Pour Carrier, qui faisait partie de l’organisation des Predators depuis son repêchage en 2015, évoluer un jour pour le CH n’était qu’une pensée lointaine. Jouer au Centre Bell, c’était presque inespéré.
«Je me rappelle quand j’étais dans la Ligue américaine. J’ai été quatre ans à Milwaukee et quand ça allait moins bien, je me demandais si ça allait fonctionner. Je me souviens d’avoir pensé: “Donne-moi une game au Centre Bell, juste une game.” Je l’ai fait; mais de mettre le chandail, c’est encore plus spécial», a-t-il admis.
Des adieux émotifs
Ce n’est qu’en matinée que Carrier a vraiment compris ce qui se passait. Il n’avait pas pu parler de la transaction ni avec ses parents ni avec sa copine dans les premiers instants de la transaction, et quitter Nashville était un gros choc.

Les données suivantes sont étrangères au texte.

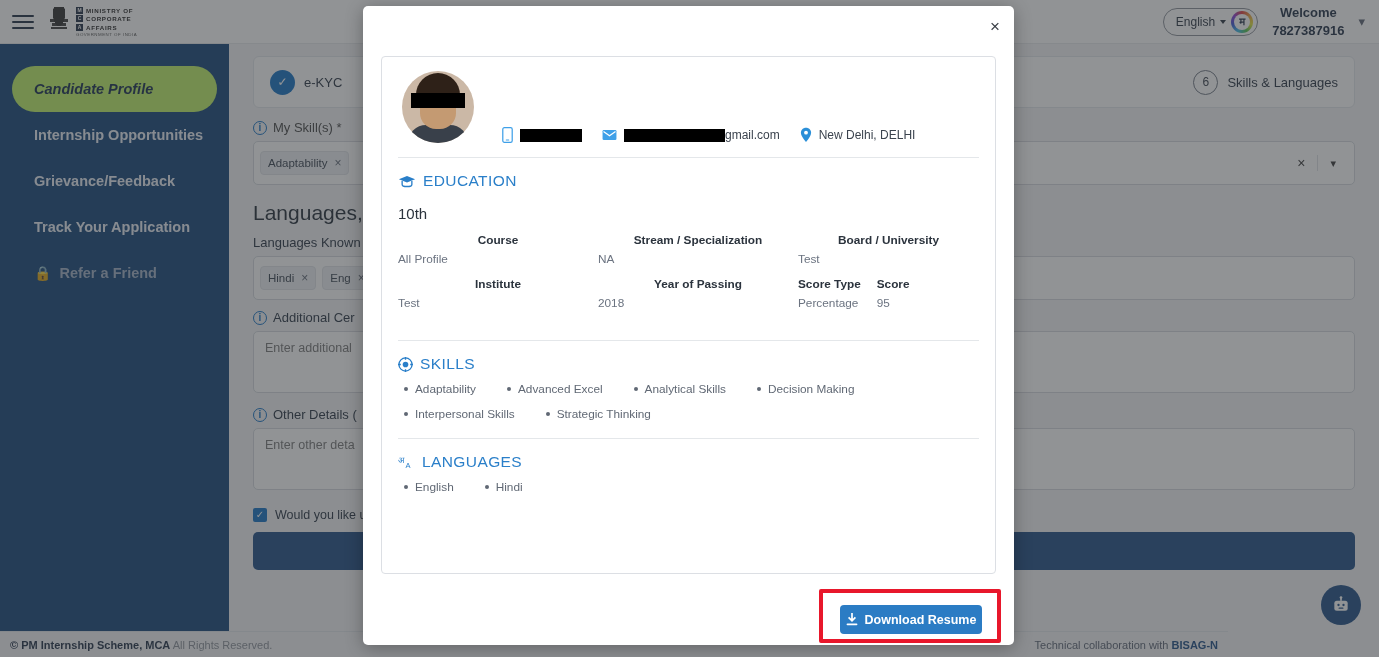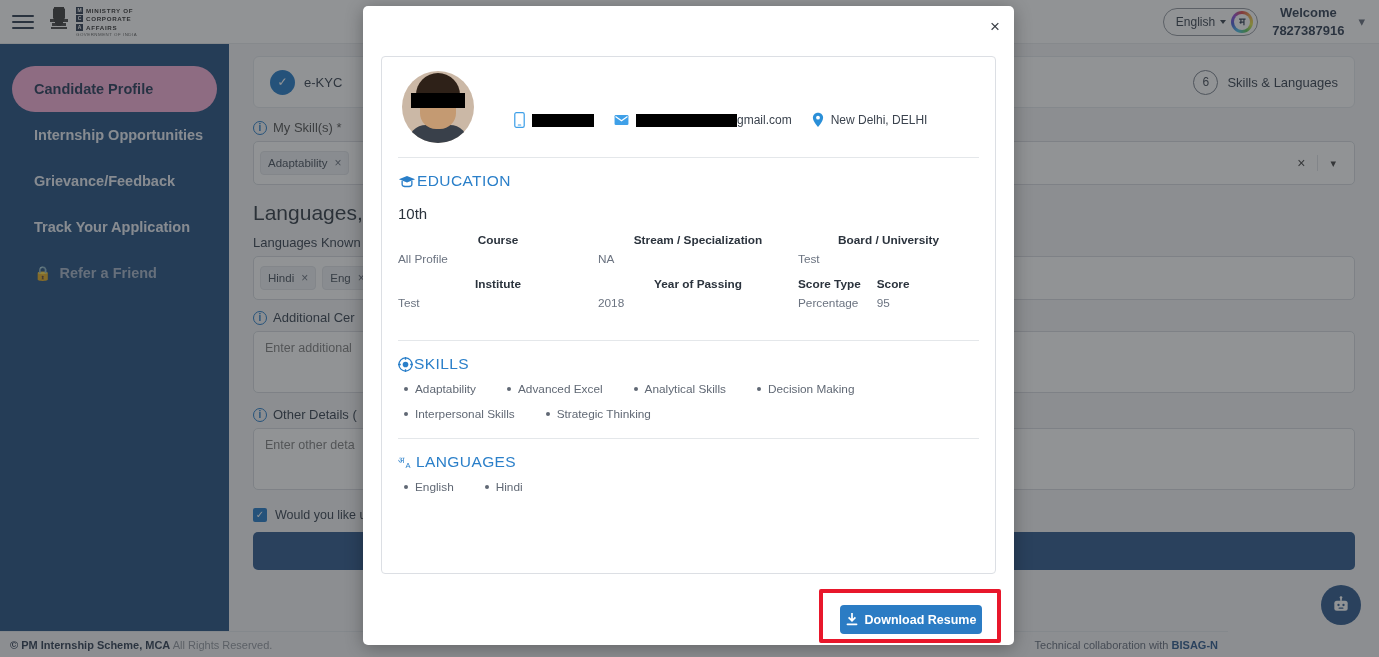--- a/index.html
+++ b/index.html
@@ -65,7 +65,7 @@
     color: #e9eef5; font-size: 14.5px; font-weight: 600; cursor: pointer;
     margin: 0 12px; border-radius: 26px;
   }
-  .side-item.active { background: #f9a8d4; color: #13294b; }
+  .side-item.active { background: #bef264; color: #13294b; font-style: italic; }
   .side-item.muted { color: #9fb0c6; font-weight: 600; }
   .lock-ico { margin-right: 8px; font-size: 14px; }
 

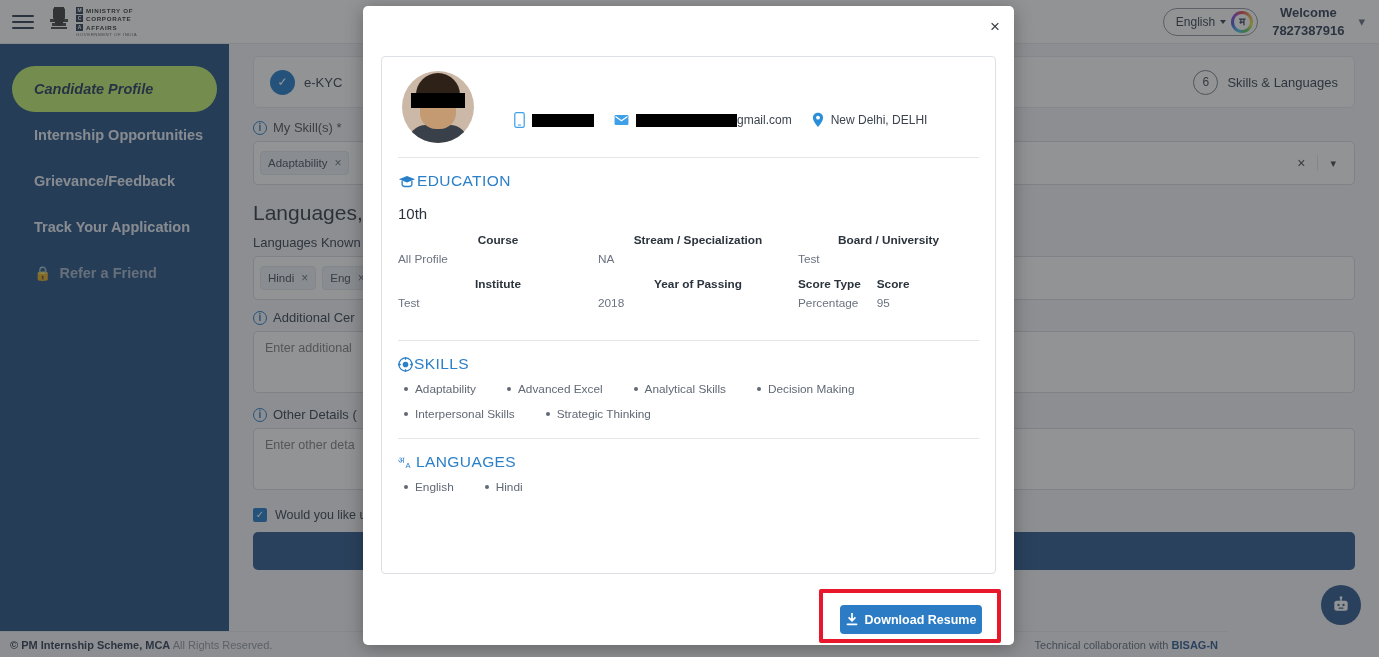--- a/index.html
+++ b/index.html
@@ -142,7 +142,7 @@
     border: 1px solid #dcdfe4; border-radius: 4px; background: #fff; padding: 14px 16px;
     overflow: hidden;
   }
-  .rc-head { display: flex; align-items: center; gap: 12px; }
+  .rc-head { display: flex; align-items: flex-end; gap: 0; }
   .photo-wrap { width: 72px; height: 72px; border-radius: 50%; overflow: hidden; position: relative;
                 background: #cbb8a6; flex: 0 0 auto; margin-left: 4px; }
   .photo-hair { position: absolute; left: 14px; top: 2px; width: 44px; height: 30px;

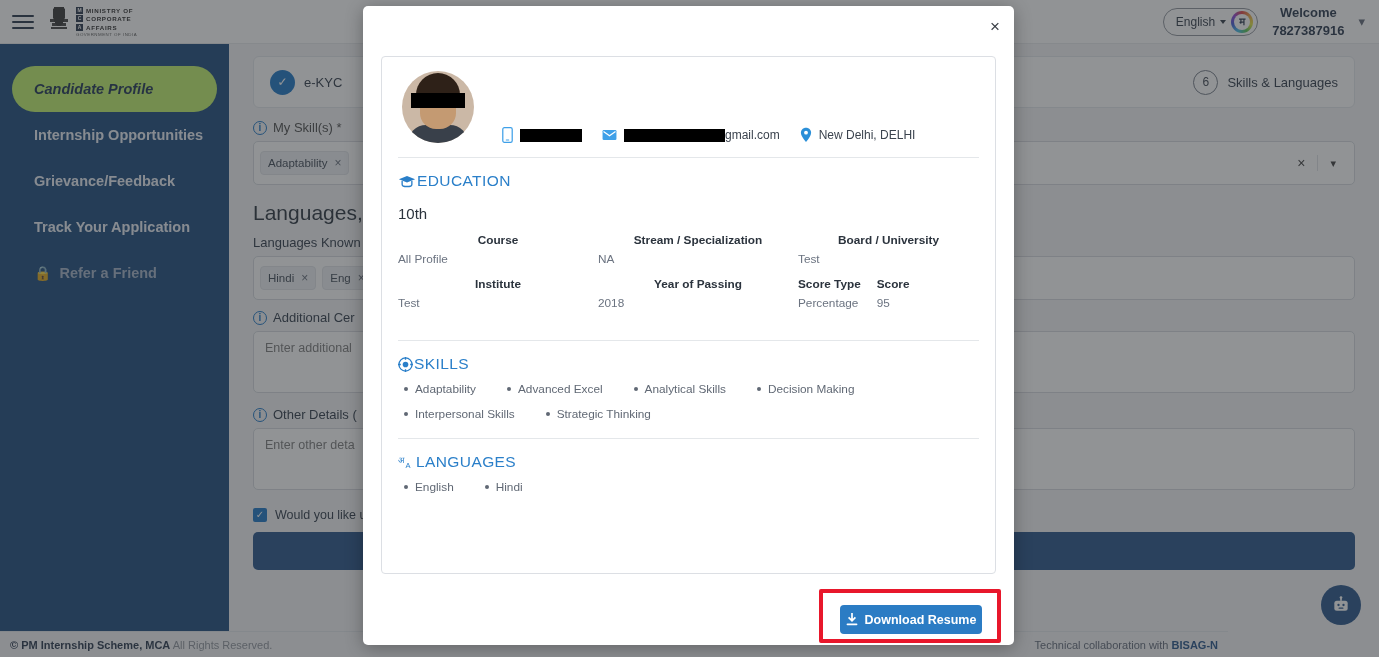--- a/index.html
+++ b/index.html
@@ -158,7 +158,7 @@
   .hr { height: 1px; background: #e4e7ea; margin: 14px 0 0; }
 
   .sec-h {
-    display: flex; align-items: center; gap: 1px; color: #2a7fc9; font-size: 15.5px;
+    display: flex; align-items: center; gap: 7px; color: #2a7fc9; font-size: 15.5px;
     letter-spacing: .4px; margin: 14px 0 0;
   }
   .deg { font-size: 15px; color: #2b333d; margin: 15px 0 0; }

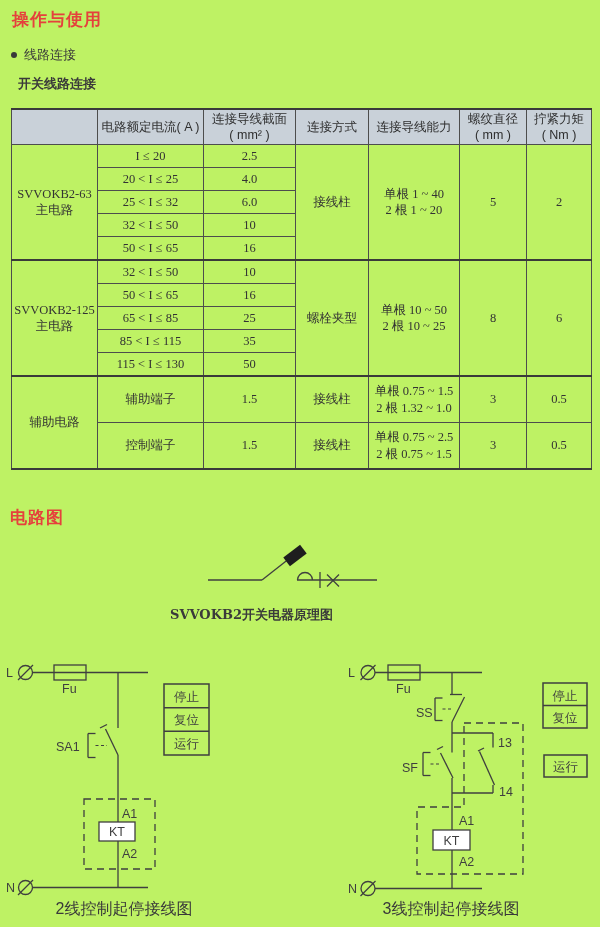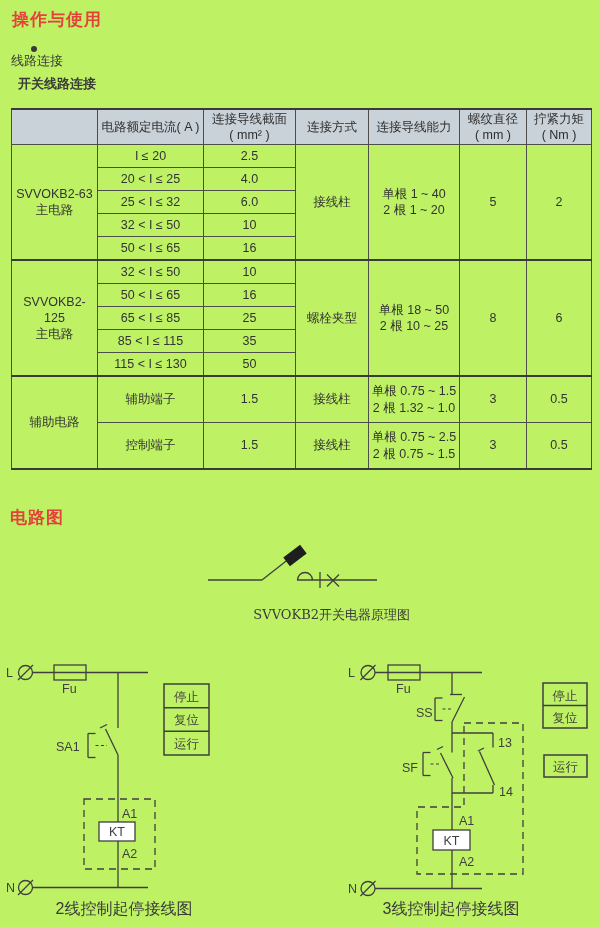--- a/index.html
+++ b/index.html
@@ -42,7 +42,7 @@
 
   <div class="abs sec-title" style="left:12px; top:8px;">操作与使用</div>
 
-  <div class="abs bullet-line" style="left:11px; top:46px;flex-direction:column;">
+  <div class="abs bullet-line" style="left:11px; top:46px;">
     <span class="bullet-dot"></span>
     <span>线路连接</span>
   </div>

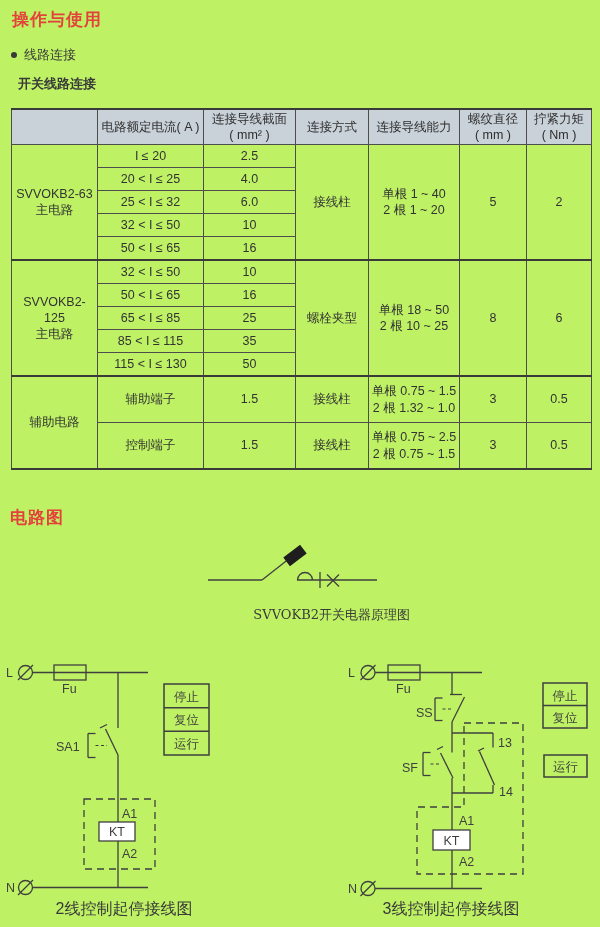--- a/index.html
+++ b/index.html
@@ -21,7 +21,7 @@
     font-size:12.5px; color:#333; padding:0 1px; line-height:1.3;
   }
   table.spec th { background:#c9d1d9; height:34px; font-weight:normal; color:#2e2e2e; }
-  table.spec tbody td { height:22px; }
+  table.spec tbody td { height:22px;font-family:Liberation Serif, serif; }
   table.spec tr.aux td { height:45px; }
   table.spec tr.sep td { border-top:2px solid #3a3a3a; }
 

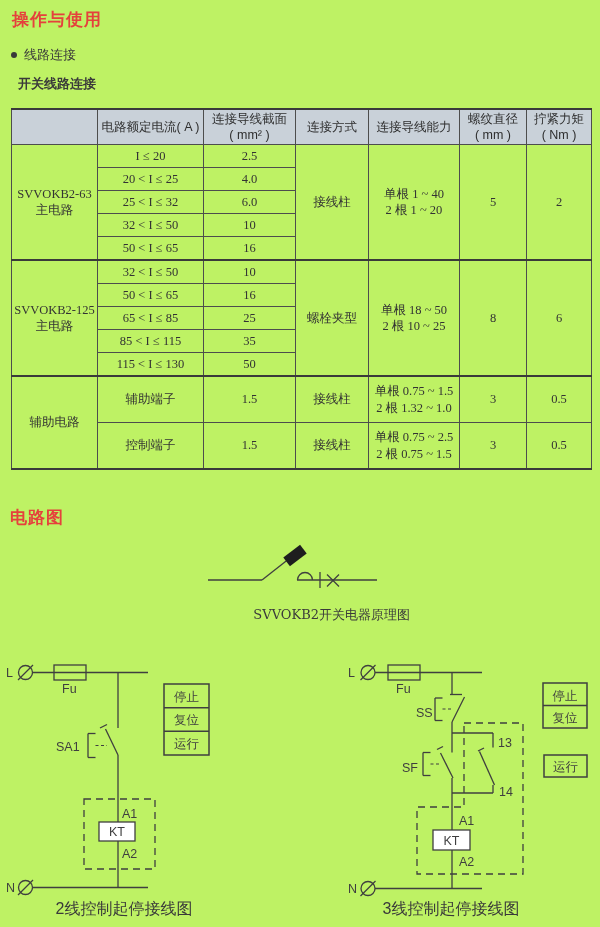--- a/index.html
+++ b/index.html
@@ -128,7 +128,7 @@
         <td>10</td>
         <td rowspan="5">螺栓夹型</td>
         <td rowspan="5">
-          <div>单根 18 ~ 50</div>
+          <div>单根 10 ~ 50</div>
             <div>2 根 10 ~ 25</div>
         </td>
         <td rowspan="5">8</td>

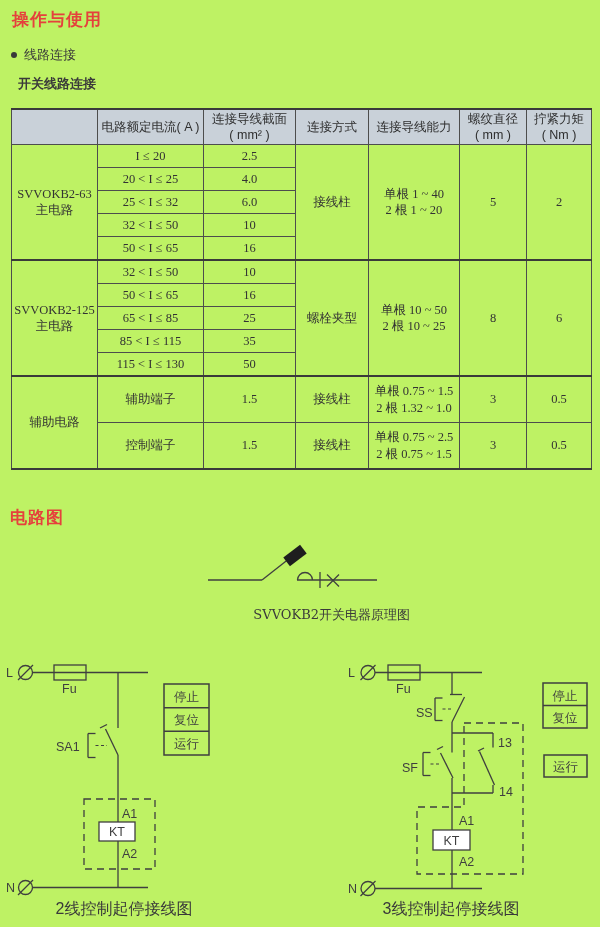--- a/index.html
+++ b/index.html
@@ -25,7 +25,7 @@
   table.spec tr.aux td { height:45px; }
   table.spec tr.sep td { border-top:2px solid #3a3a3a; }
 
-  .caption-serif { font-family:"DejaVu Serif","Liberation Serif",serif; font-size:13px; color:#3a3a3a; text-align:right; }
+  .caption-serif { font-family:"DejaVu Serif","Liberation Serif",serif; font-size:13px; color:#3a3a3a; text-align:left;font-weight:bold; }
   .caption-sans { font-size:16px; color:#3a3a3a; text-align:center; }
 
   svg .wire { stroke:#3f3f3f; stroke-width:1.3; fill:none; }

«Initialement, je ne le réalisais pas vraiment, a-t-il reconnu. C’est aujourd’hui... d’aller chercher ma poche à l’aréna et de saluer mes anciens coéquipiers, c’était plus émotionnel. Quand la page est tournée, tu te dis: je retourne à la maison, je vais jouer au Centre Bell. C’est juste du positif.»
Son nom avait circulé dans les rumeurs de transaction ces dernières années, mais les Predators tenaient à lui, puisqu’ils lui ont offert un contrat de trois ans cet été. Or, tout a changé avec le piètre début de campagne.
«On joue dans une ligue de résultats. Évidemment, les attentes à Nashville étaient vraiment différentes cette année. On n’a pas produit les résultats. Quand ça va moins bien collectivement et individuellement – pour moi, ce n’était pas la catastrophe –, il va y avoir des changements», a dit Carrier.
Le jeune vétéran devrait effectuer ses débuts avec le Canadien face aux Wings, vendredi soir.